# Question about countersignature on UK passport renewal



## 1questxx

With immediate travelling plans in mind, I would like to renew my UK passport in Spain, I have everything ready, the C1 form, the 2 photographs and the expired passport and the aprox. €200 fee, but someone of a professional standing who has known me for +2 years has to countersign the photographs certifying it is me.

The only person able to do that is Spanish and he does not speak any English, I am wondering if this could be a problem when someone calls them from the UK to verify if they really exist, unless they speak with them over the phone in Spanish my friend isn't going to understand anything and won't be able to confirm his identity.

There is also a problem with the person I am going to ask to countersign the photograph as he is currently unemployed, he holds a professional qualification (architect) but is currently unemployed. I don't want to make any mistake during the renewal process because I would like to travel very soon.

I was wondering if anybody here knows how likely is it that the UK passport authorities will call the counter signer or refuse it. I have not been living in Spain for long since I came back from the UK and it is not easy for me to find someone meeting the needed counter signer requirements, I only know of one person who can do that right now. 
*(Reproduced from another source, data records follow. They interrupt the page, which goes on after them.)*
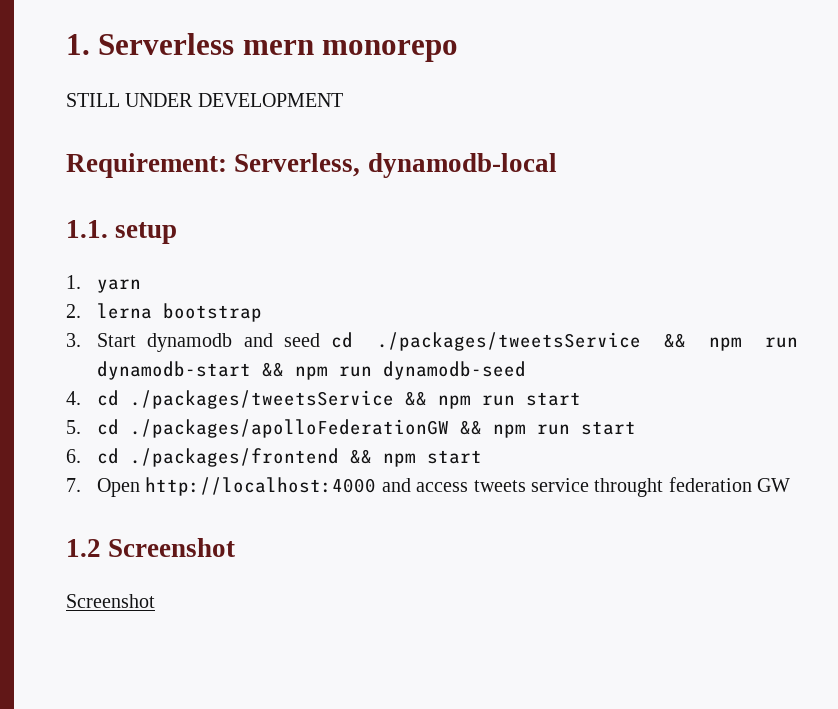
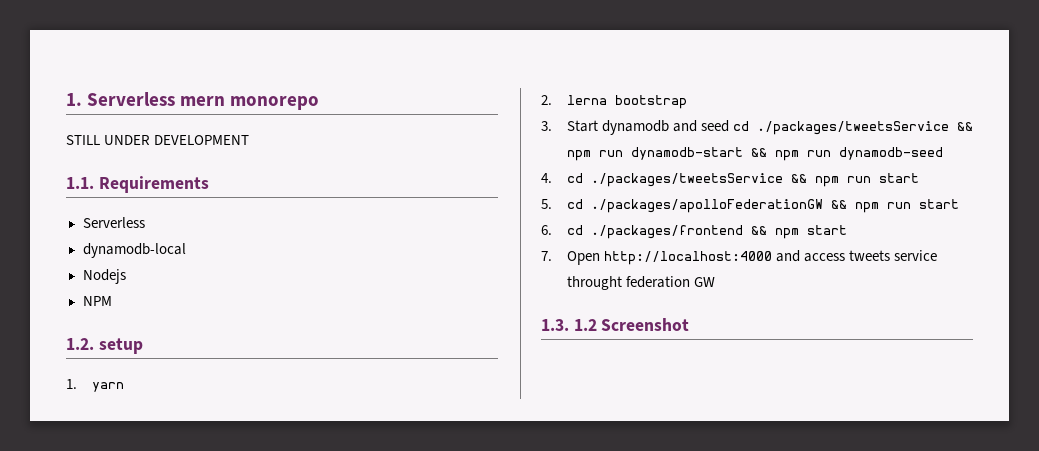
- Requirement: Serverless, dynamodb-local
- 1.1. setup
+ 1.1. Requirements
+ Serverless
+ dynamodb-local
+ Nodejs
+ NPM
+ 1.2. setup
- 1.2 Screenshot
- Screenshot
+ 1.3. 1.2 Screenshot

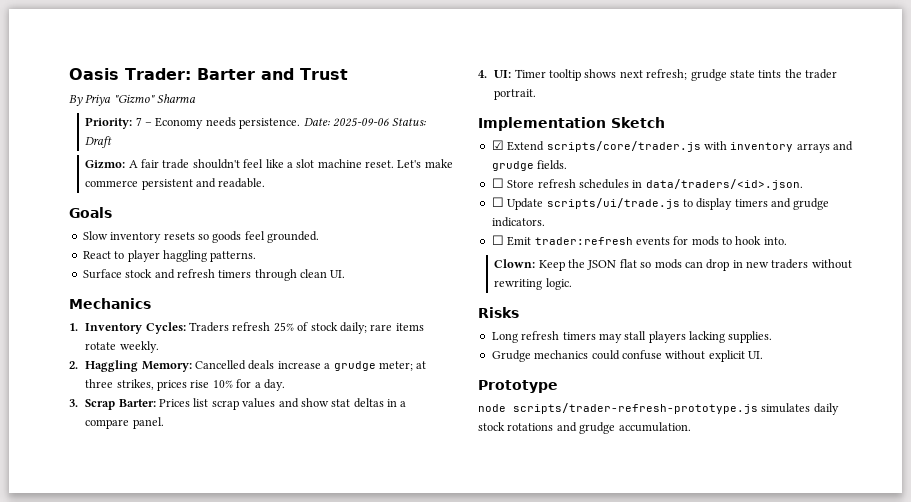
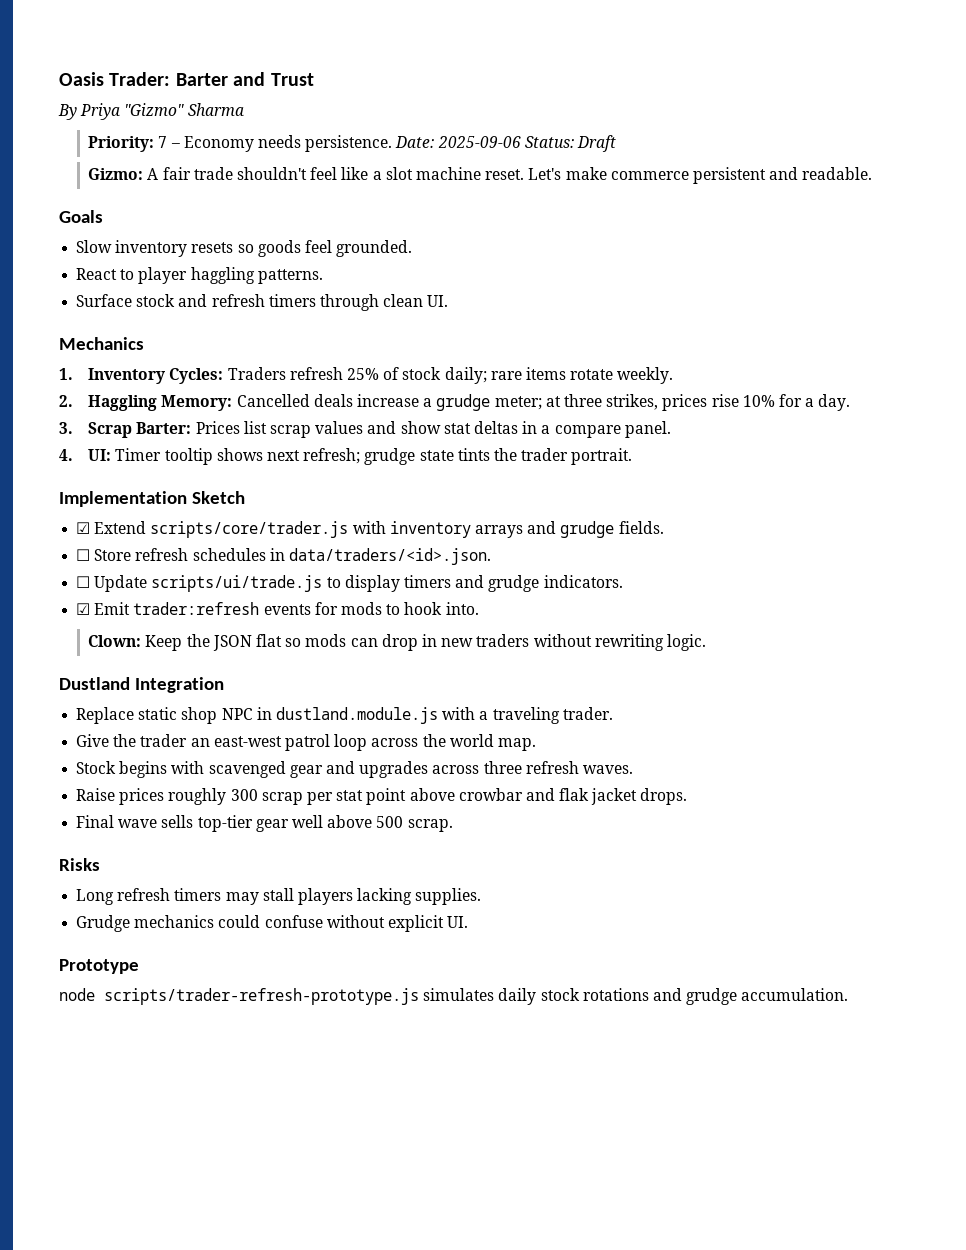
- ☐ Emit trader:refresh events for mods to hook into.
+ ☑ Emit trader:refresh events for mods to hook into.
+ Dustland Integration
+ Replace static shop NPC in dustland.module.js with a traveling trader.
+ Give the trader an east-west patrol loop across the world map.
+ Stock begins with scavenged gear and upgrades across three refresh waves.
+ Raise prices roughly 300 scrap per stat point above crowbar and flak jacket drops.
+ Final wave sells top-tier gear well above 500 scrap.

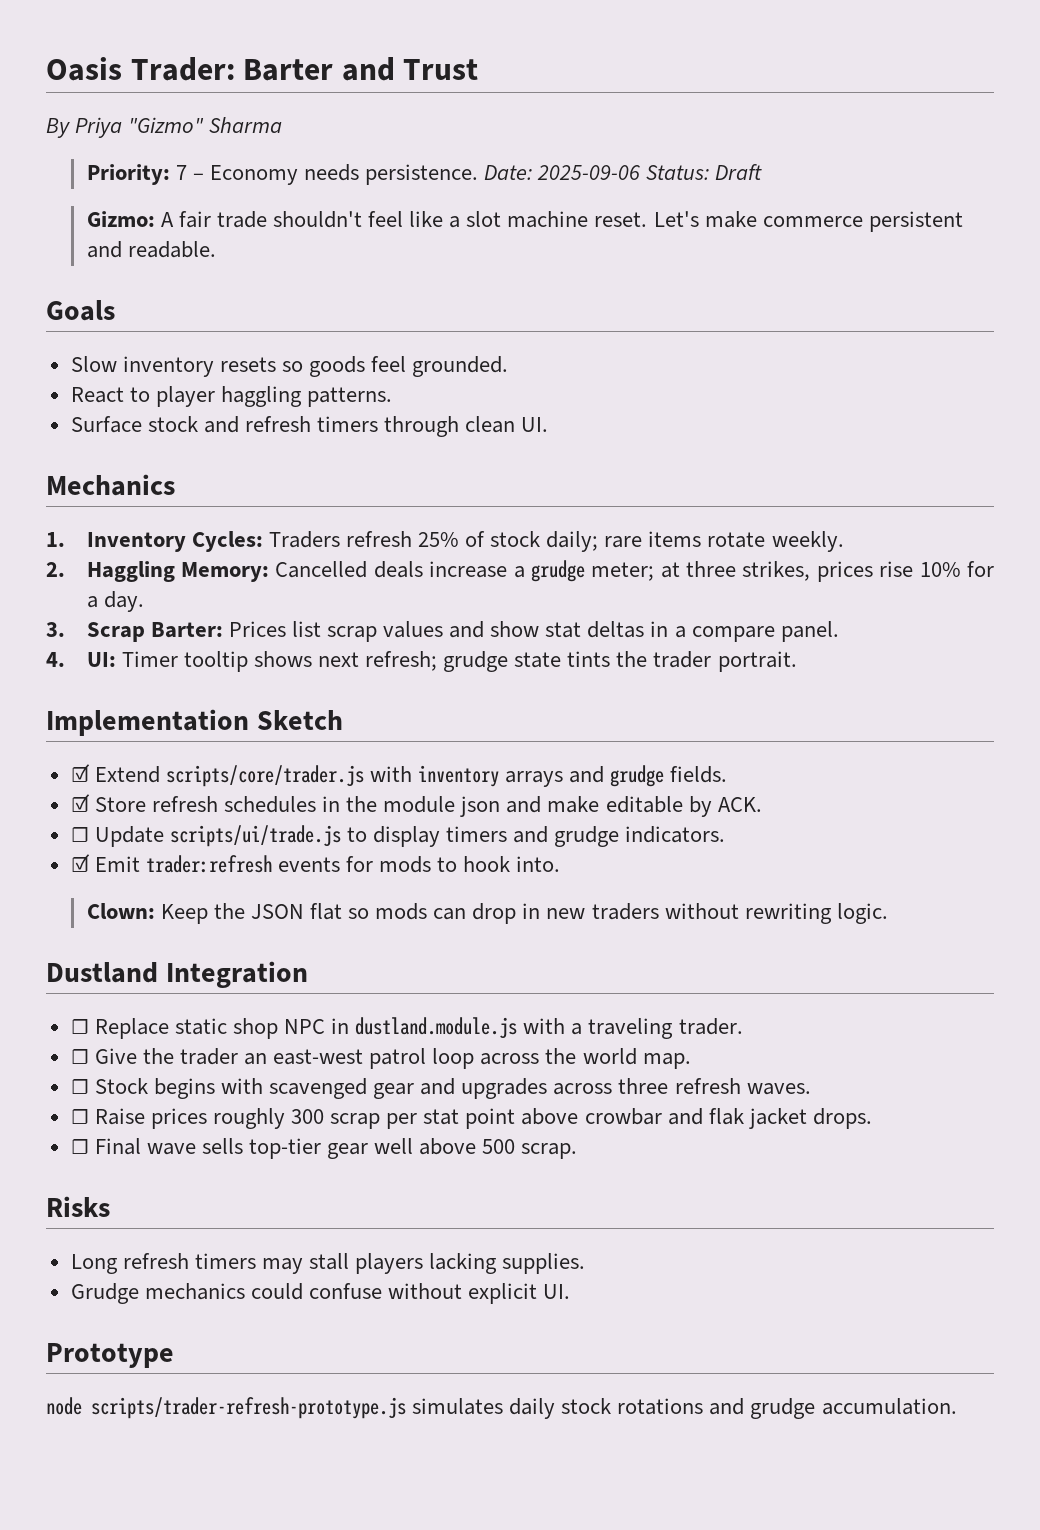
- ☐ Store refresh schedules in data/traders/<id>.json.
+ ☑ Store refresh schedules in the module json and make editable by ACK.
- Replace static shop NPC in dustland.module.js with a traveling trader.
+ ☐ Replace static shop NPC in dustland.module.js with a traveling trader.
- Give the trader an east-west patrol loop across the world map.
+ ☐ Give the trader an east-west patrol loop across the world map.
- Stock begins with scavenged gear and upgrades across three refresh waves.
+ ☐ Stock begins with scavenged gear and upgrades across three refresh waves.
- Raise prices roughly 300 scrap per stat point above crowbar and flak jacket drops.
+ ☐ Raise prices roughly 300 scrap per stat point above crowbar and flak jacket drops.
- Final wave sells top-tier gear well above 500 scrap.
+ ☐ Final wave sells top-tier gear well above 500 scrap.

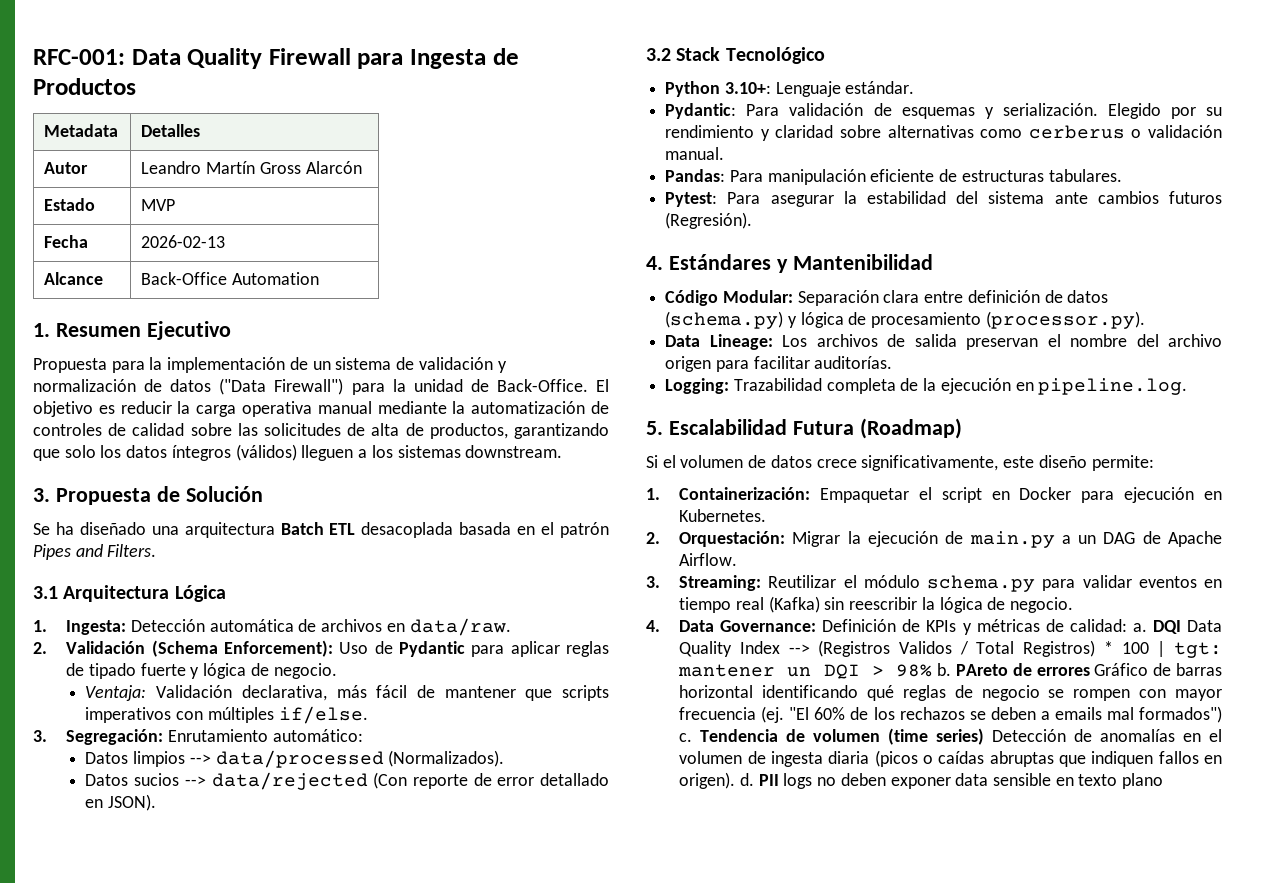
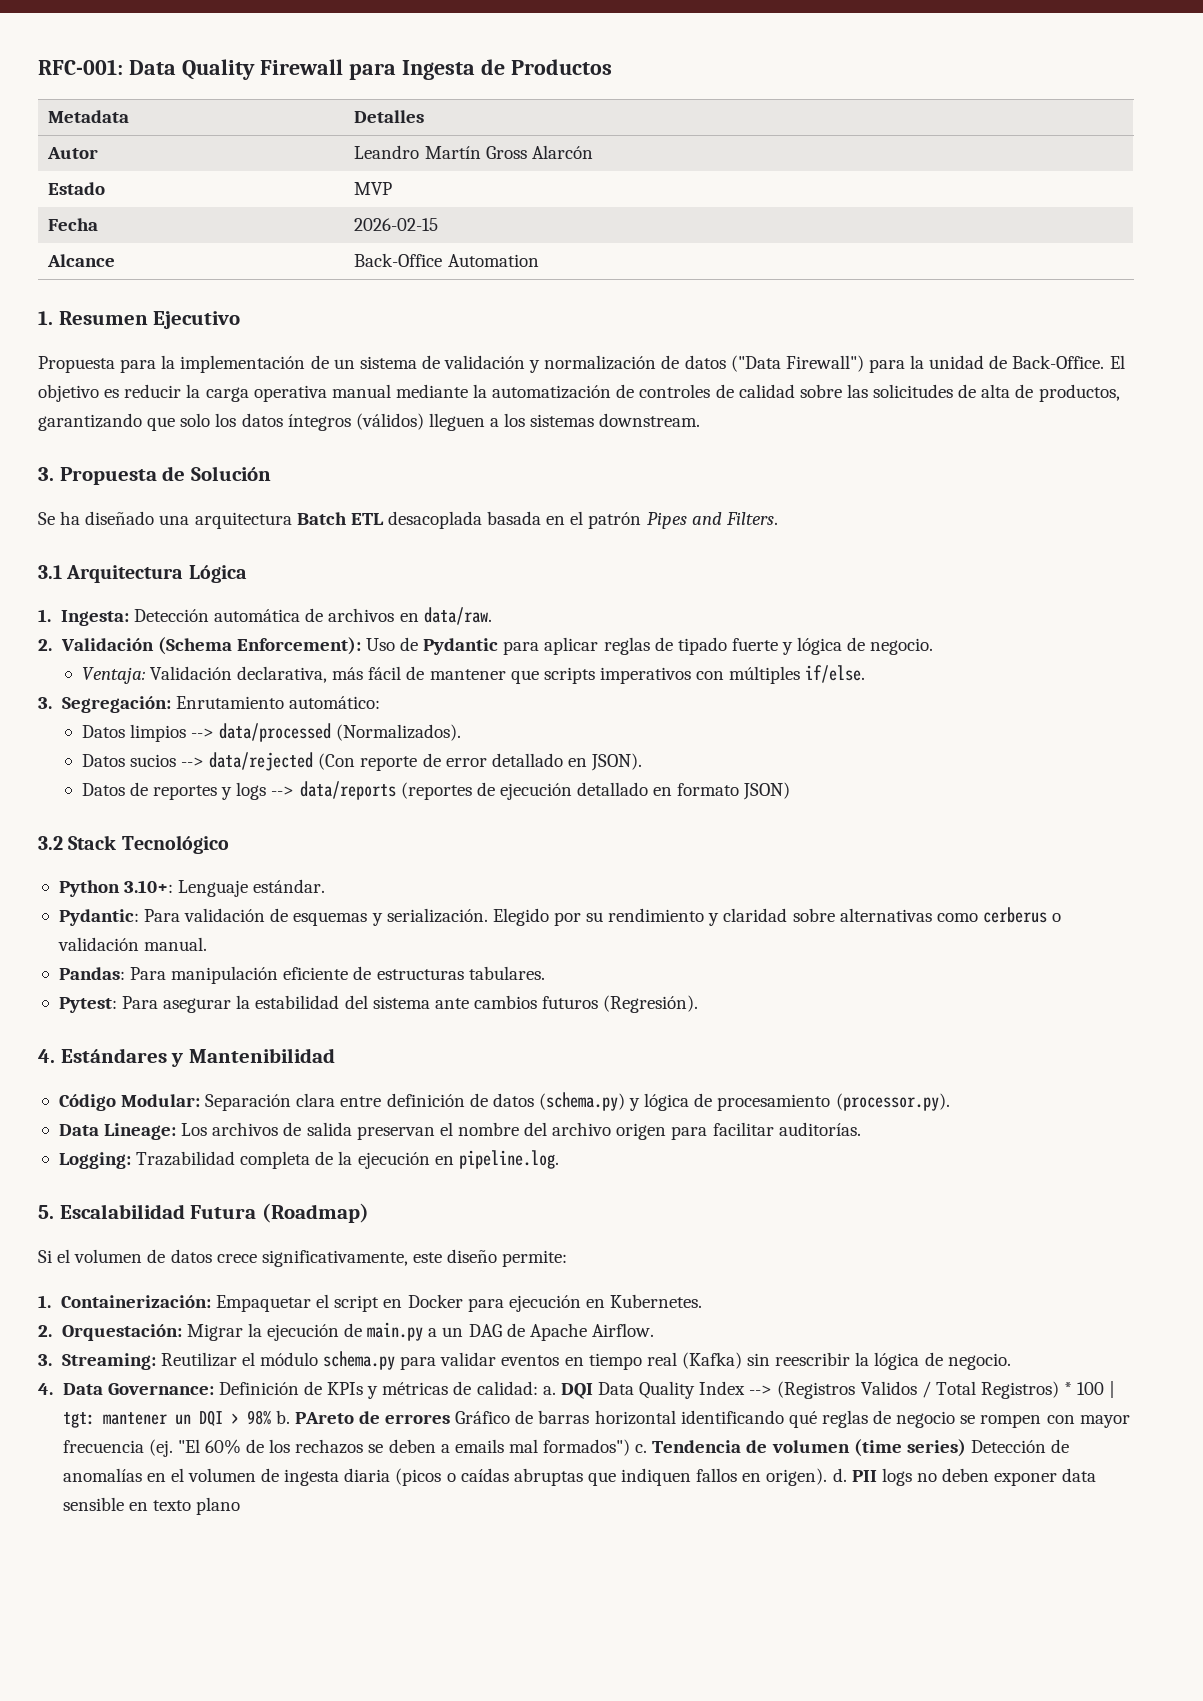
- Fecha | 2026-02-13
+ Fecha | 2026-02-15
+ Datos de reportes y logs --> data/reports (reportes de ejecución detallado en formato JSON)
Ideas for a legal work around or easy way to find a valid photo counter signer, would be great.


----------



## jojo

1questxx said:


> With immediate travelling plans in mind, I would like to renew my UK passport in Spain, I have everything ready, the C1 form, the 2 photographs and the expired passport and the aprox. €200 fee, but someone of a professional standing who has known me for +2 years has to countersign the photographs certifying it is me.
> 
> The only person able to do that is Spanish and he does not speak any English, I am wondering if this could be a problem when someone calls them from the UK to verify if they really exist, unless they speak with them over the phone in Spanish my friend isn't going to understand anything and won't be able to confirm his identity.
> 
> There is also a problem with the person I am going to ask to countersign the photograph as he is currently unemployed, he holds a professional qualification (architect) but is currently unemployed. I don't want to make any mistake during the renewal process because I would like to travel very soon.
> 
> I was wondering if anybody here knows how likely is it that the UK passport authorities will call the counter signer or refuse it. I have not been living in Spain for long since I came back from the UK and it is not easy for me to find someone meeting the needed counter signer requirements, I only know of one person who can do that right now.
> 
> Ideas for a legal work around or easy way to find a valid photo counter signer, would be great.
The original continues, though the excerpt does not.